_Assignment_. What is wanted is the line holding "[50,510,138,521] encountered ->" and every later line through the end of the entries, set down exactly.

_Change listing data_.
═══

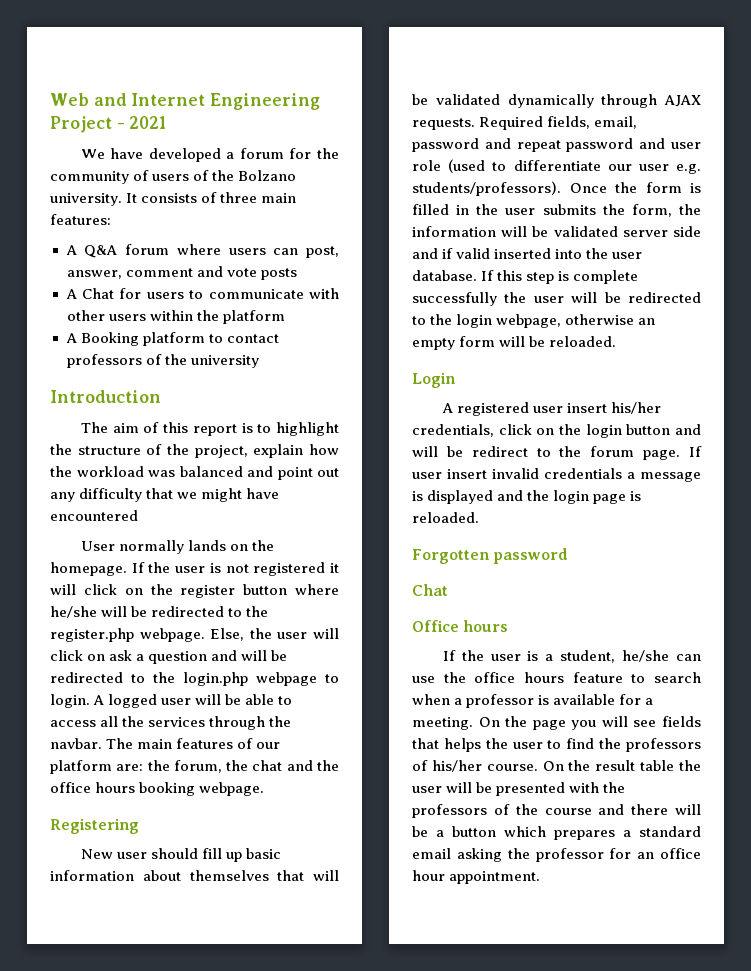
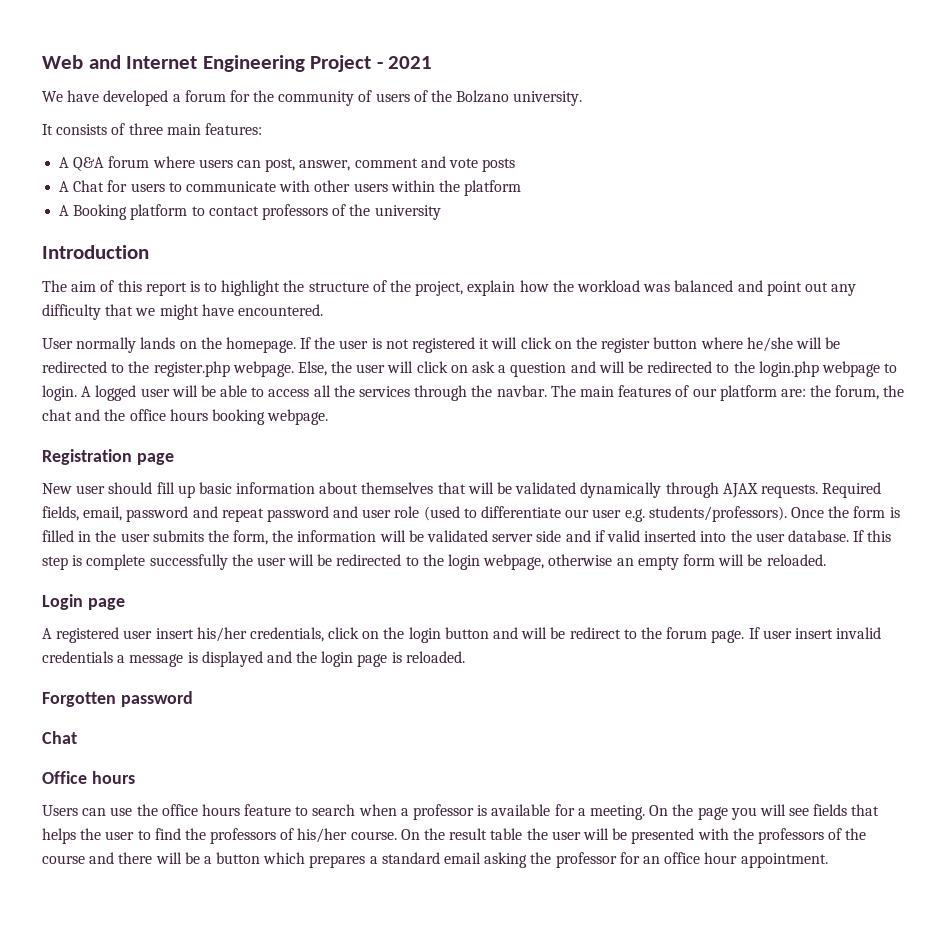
(122, 199) none -> (583, 98) //
[50,510,138,521] encountered -> [237,304,323,316] encountered.
[50,818,139,834] Registering -> [42,449,174,465] Registration page
(456, 380) none -> [87,598,125,610] page
[442,650,670,663] If the user is a student, he/she -> [42,805,78,816] Users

═══

_Result for this task_.
[50,510,138,521] encountered -> [237,304,323,316] encountered.
[50,818,139,834] Registering -> [42,449,174,465] Registration page
(456, 380) none -> [87,598,125,610] page
[442,650,670,663] If the user is a student, he/she -> [42,805,78,816] Users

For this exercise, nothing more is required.